Sboychakov V. B., Ivanov A. M., Verbov V. N., Krutetskaya I. Yu., Ismagulova G. D., Kolobov A. A. T. pallidum'a özgü antikorların spektrumunun çalışmasına dayanarak sifiliz teşhisi için ELISA test sisteminin geliştirilmesi. Uluslararası katılımlı bilimsel konferansın bildirileri ""XXI yüzyılın eşiğinde viral enfeksiyonlar: epidemiyoloji ve önleme"". - St.Petersburg, 1999.- S.278-279.

Sboychakov V. B., Ivanov A. M., Verbov V. N., Kolobov A. A., Ismagulova G. D., Bakuradze E. F. Değiştirilmiş kullanımı enzim immunoassay sifiliz teşhisi için // XXXI Dermatovenereologlar, Doğum Uzmanı-Jinekologlar ve St. Petersburg Ürologları Bilimsel ve Pratik Konferansı Bildirileri. - St.Petersburg, 1996.- S.25.

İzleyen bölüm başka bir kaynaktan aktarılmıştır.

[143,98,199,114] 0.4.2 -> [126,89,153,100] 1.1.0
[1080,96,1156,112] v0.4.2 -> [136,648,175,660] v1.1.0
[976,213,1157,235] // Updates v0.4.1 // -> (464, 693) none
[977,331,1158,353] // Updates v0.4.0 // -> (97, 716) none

Sokolovsky E.V., Karapetyan A.F., Ostrovsky D.V. Uyuşturucu bağımlısı fahişeler: yüksek riskli grupların tıbbi ve sosyal özellikleri // Dermatovenereoloji ve kozmetik dergisi. - 1999. - N 1. - S.49-52.

Syrneva T. A., Zilberg N. V. Sverdlovsk bölgesindeki sifiliz insidansındaki ana eğilimler // Mikrobiyoloji, Epidemiyoloji ve İmmünobiyoloji Dergisi. - 2001. - N 2. - S. 33-36

Taits B.M., Starchenko M.E., Smirnova T.S. St.Petersburg'da CYBE'lerin önlenmesi için dermatovenerolojik hizmetin sorunları // Mat. XXXU bilimsel-pratik. konf. St. Petersburg'daki dermatovenereologlar ve ilgili uzmanlık doktorları. - SPb., 2000. - S.4-5.

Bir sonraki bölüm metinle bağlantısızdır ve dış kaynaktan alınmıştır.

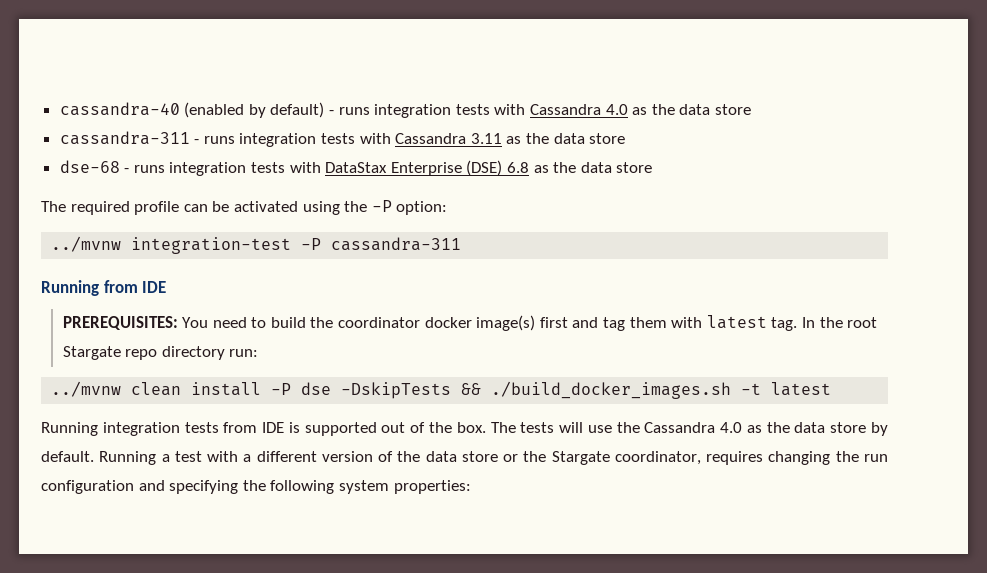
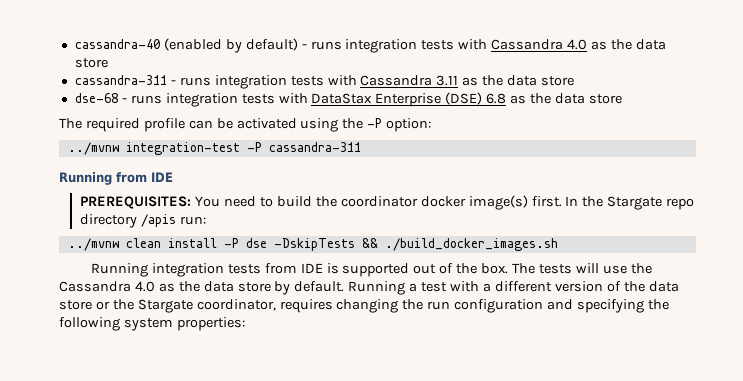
[539,315,798,331] first and tag them with latest tag. -> [531,196,562,207] first.
[847,317,878,328] root -> (604, 201) none
(225, 353) none -> [141,214,177,227] /apis
[741,382,832,396] -t latest -> (558, 244) none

Tikhonova L.I., Privalova N.K. Çeşitli sifiliz formlarının insidansını tahmin etmek Rusya Federasyonu// Mat. XXXU bilimsel-pratik. konf. St. Petersburg'daki dermatovenereologlar ve ilgili uzmanlık doktorları. - SPb., 2000. - S.5-6.

Chuchelin G.N., Vinokurov I.N., Skuratovich A.A. Tekrarlayan cinsel yolla bulaşan hastalıkları olan frengi ve gonore hastalarının sosyo-epidemiyolojik özellikleri Dermatoloji ve Zührevi Bülteni. - 1983. - Sayı 10. - S.27-30.